Well you moved the code at minimum. Hmmm... according
http://marc.info/?l=linux-kernel&m=120114755620891&w=2 it was Robin.

> The user space spinlock plays also in declaring rdtscp unworkable to
> provide a monotone vgettimeofday w/o kernel locking.

No idea what you are talking about.

> My patch by calling invalidate_page inside ptep_clear_flush guaranteed
> that both the thread writing through sptes and the thread writing
> through linux ptes, couldn't possibly simultaneously write to two
> different physical pages.

But then the ptep_clear_flush will issue invalidate_page() for ranges
that were already covered by invalidate_range(). There are multiple calls
to clear the same spte.
>
> Your patch allows the thread writing through linux-pte to write to a
> new populated page while the old thread writing through sptes still
> writes to the old page. Is that safe? I don't know for sure. The fact
> the physical page backing the virtual address could change back and
> forth, perhaps invalidates the theory that somebody could possibly do
> some useful locking out of it relaying on all threads seeing the same
> physical page at the same time.

This is referrring to the remap issue not do_wp_page right?
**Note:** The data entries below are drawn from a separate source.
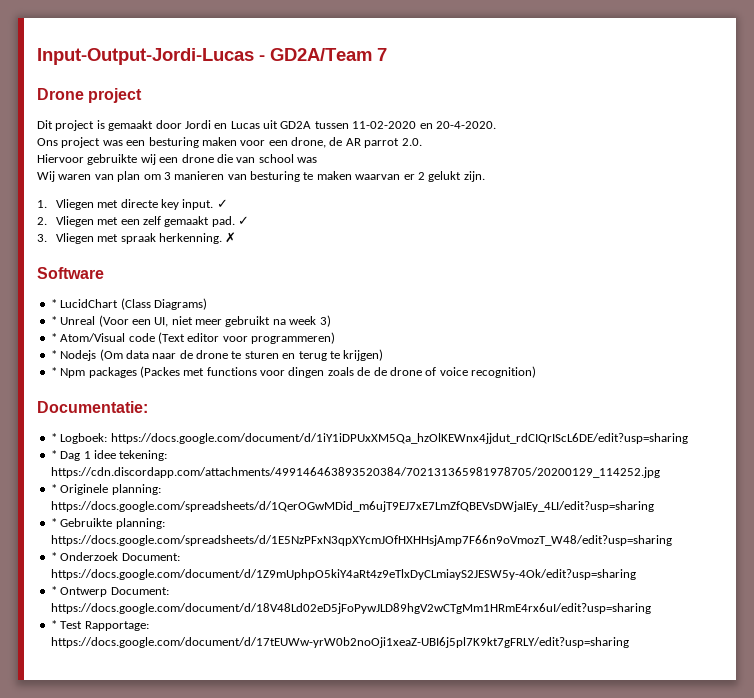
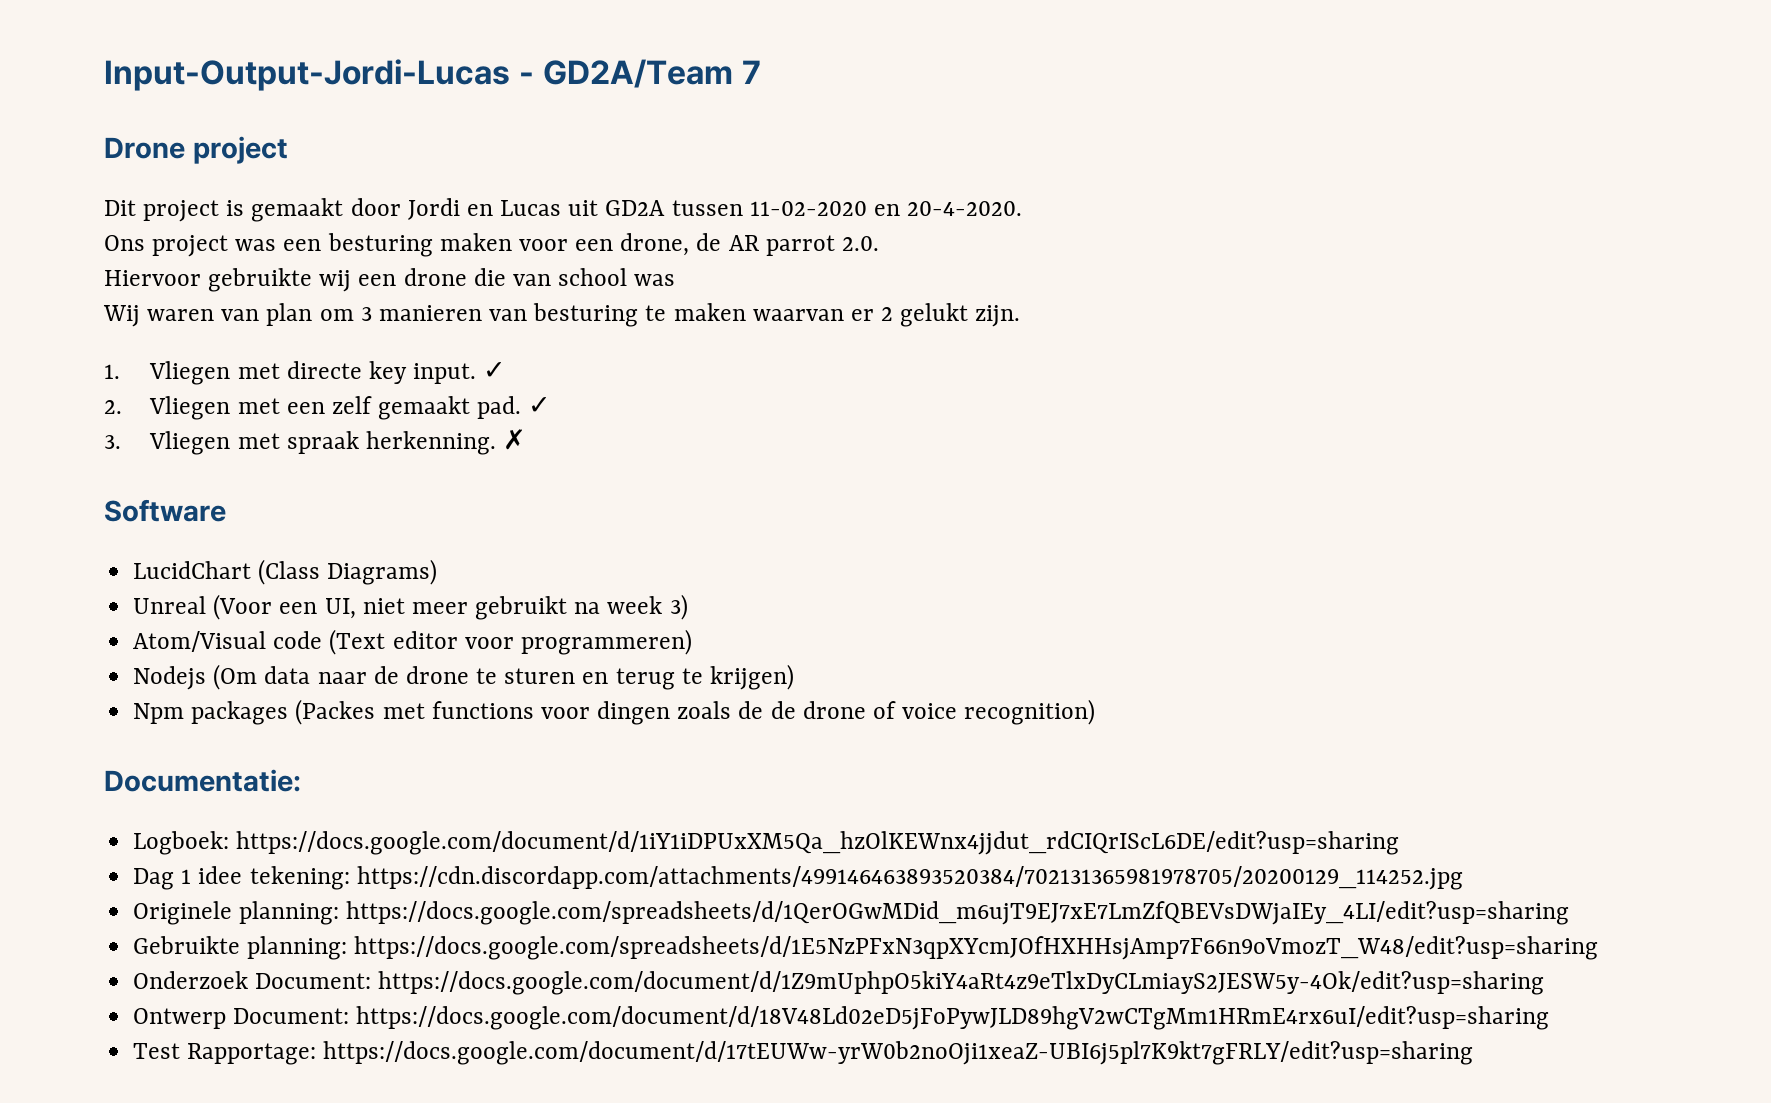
[50,299,57,308] * -> (226, 510) none
[50,316,57,325] * -> (438, 572) none
[50,333,57,342] * -> (688, 607) none
[50,350,57,359] * -> (692, 642) none
[50,367,57,376] * -> (794, 677) none
[50,433,57,442] * -> (301, 780) none
[50,450,57,459] * -> (1400, 843) none
[50,484,57,493] * -> (1463, 878) none
[50,518,57,527] * -> (1570, 913) none
[50,552,57,561] * -> (1599, 948) none
[50,586,57,595] * -> (1545, 983) none
[50,620,57,629] * -> (1550, 1018) none

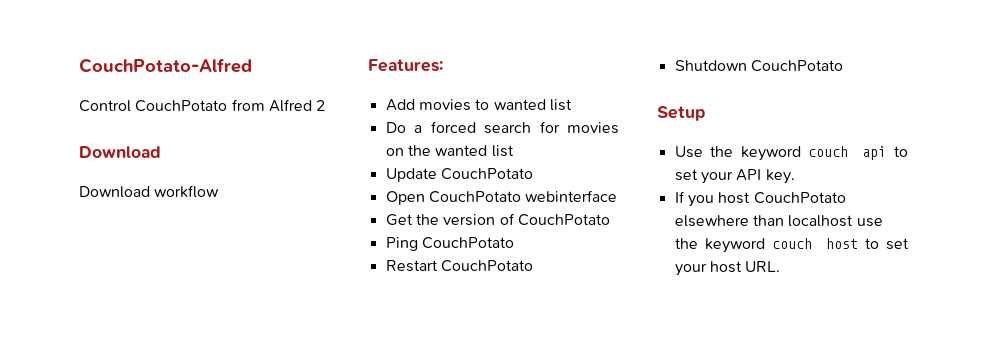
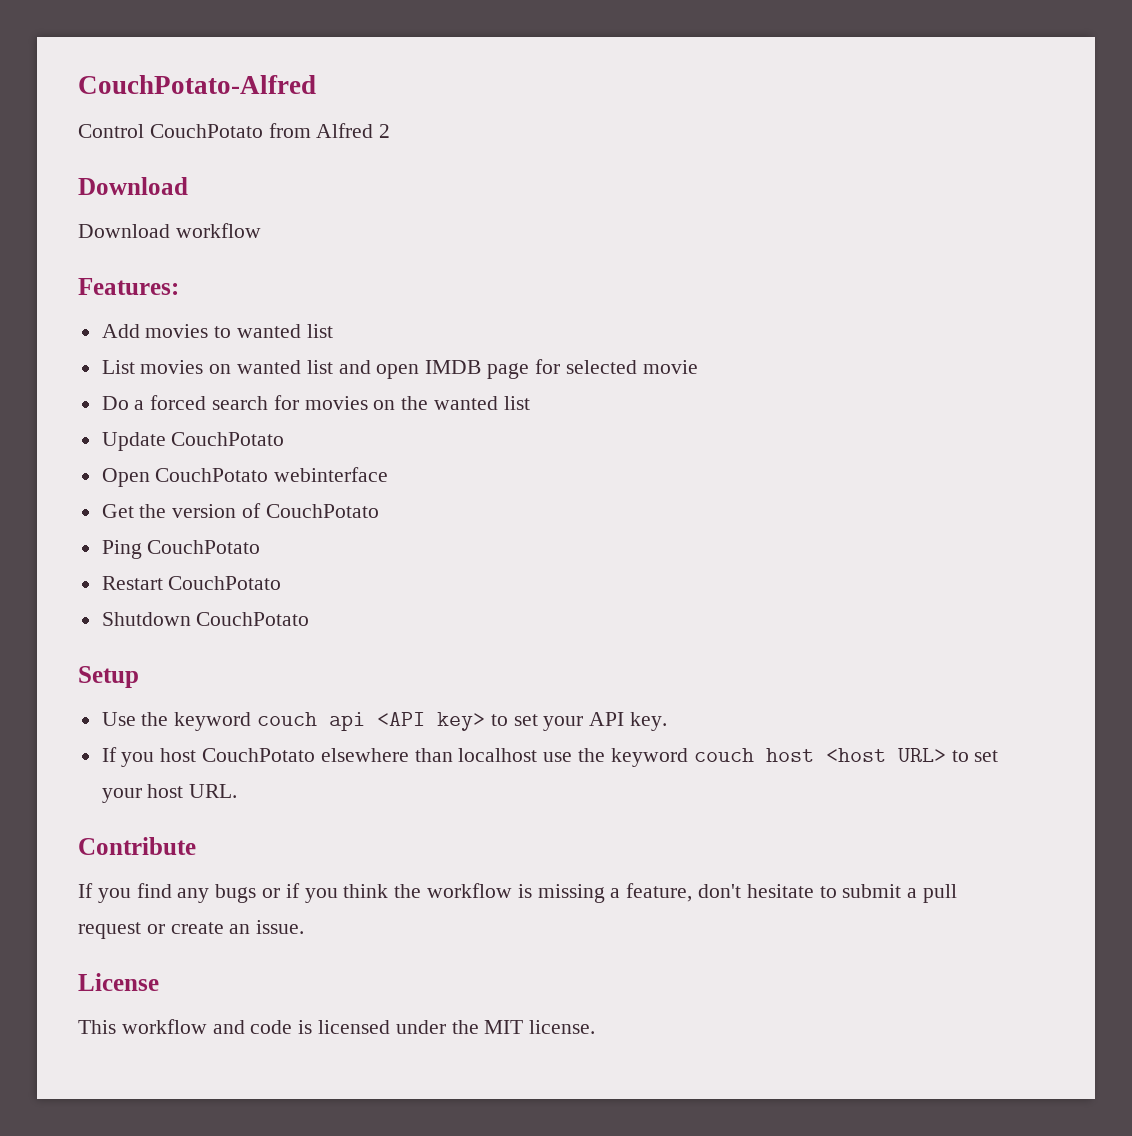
(572, 105) none -> [101,359,698,379] // List movies on wanted list and open IMDB page for selected movie
(887, 153) none -> [377,712,486,731] <API key>
(858, 243) none -> [825,748,946,762] <host URL>
(781, 266) none -> [78,837,196,855] [78,883,958,903] [78,920,305,939] [78,973,159,991] [78,1019,596,1034] // Contribute // If you find any bugs or if you think the workflow is missing a feature, don't hesitate to submit a pull request or create an issue. // License // This workflow and code is licensed under the MIT license.

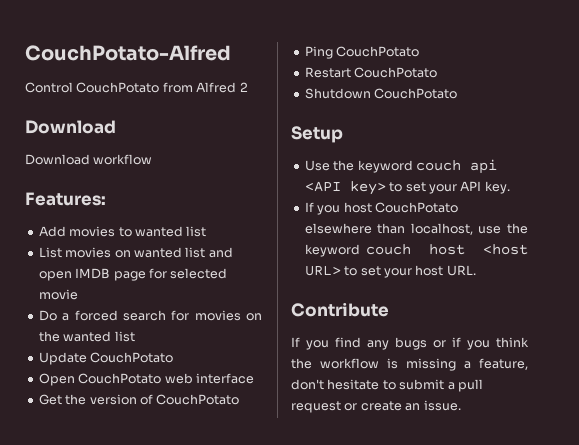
[274,467,389,482] webinterface -> [164,373,254,384] web interface
[458,748,538,762] localhost -> [410,223,473,235] localhost,
[78,973,159,991] [78,1019,596,1034] // License // This workflow and code is licensed under the MIT license. -> (461, 405) none

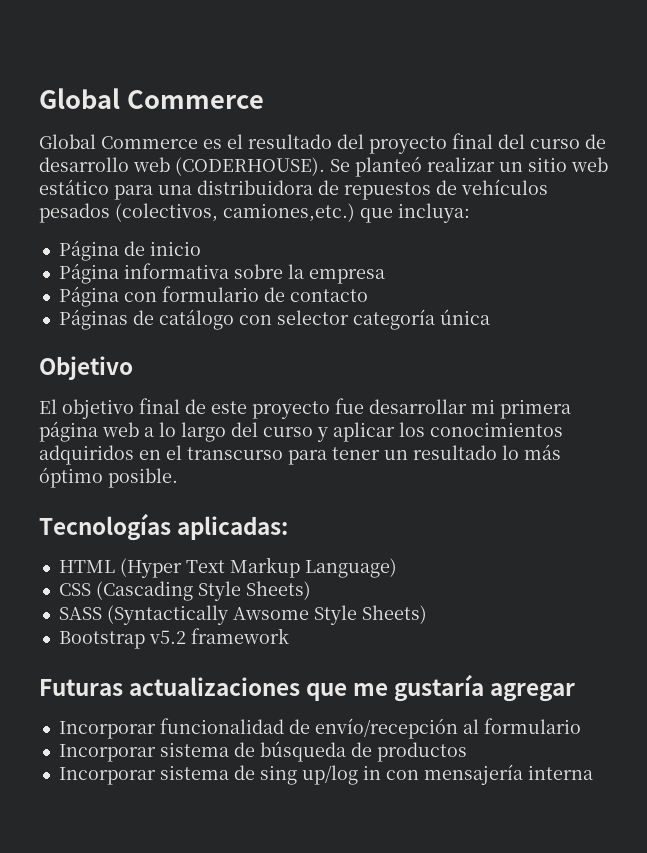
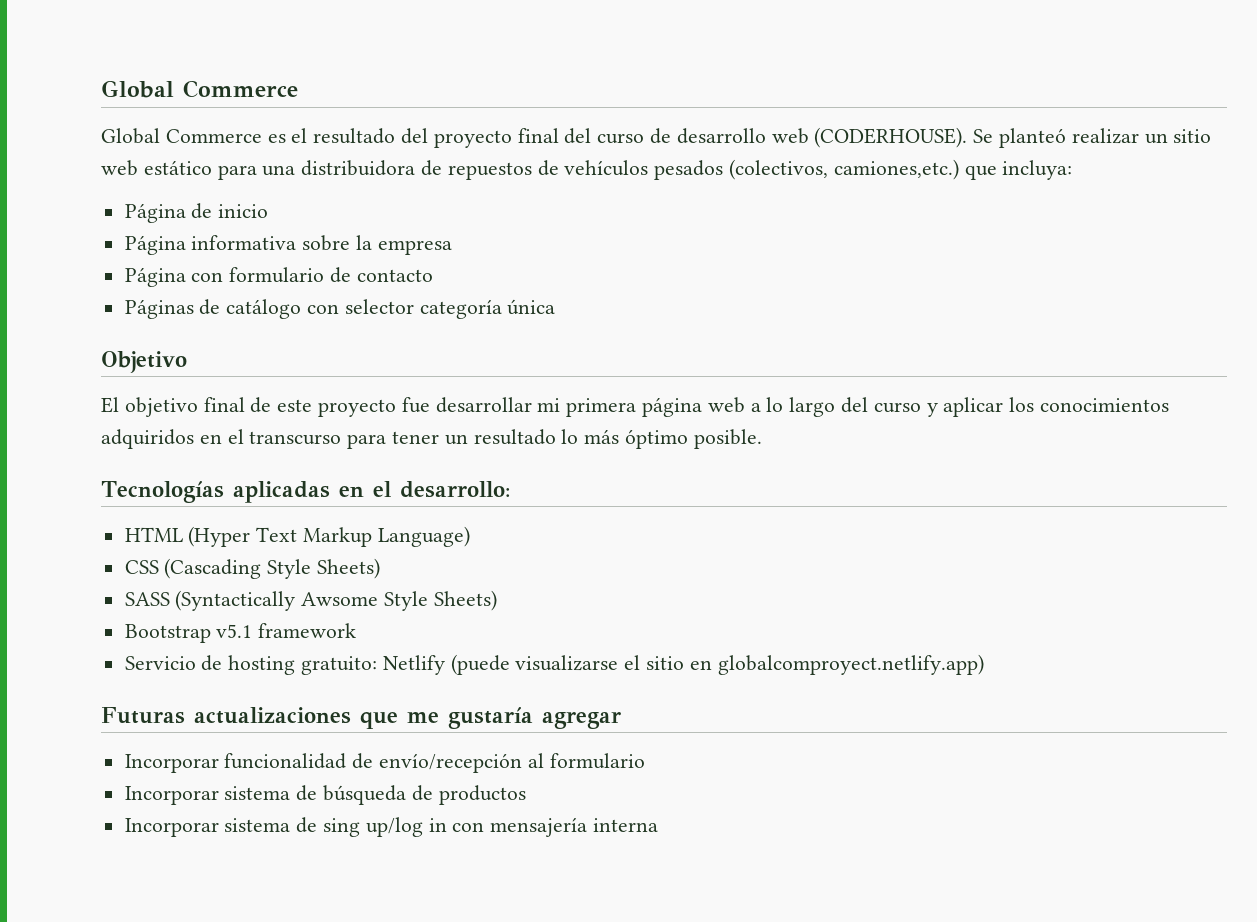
[177,516,289,540] aplicadas: -> [232,481,511,503] aplicadas en el desarrollo:
[148,630,186,644] v5.2 -> [216,624,253,638] v5.1
(289, 636) none -> [124,654,984,675] // Servicio de hosting gratuito: Netlify (puede visualizarse el sitio en globalcomproyect.netlify.app)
> Actually above I was describing remap_file_pages not do_wp_page.

Ok.

The serialization of remap_file_pages does not seem that critical since we
only take a read lock on mmap_sem here. There may already be concurrent
access to pages from other processors while the ptes are remapped. So
there is already some overlap.

We could take mmap_sem there writably and keep it writably for the case
that we have an mmu notifier in the mm.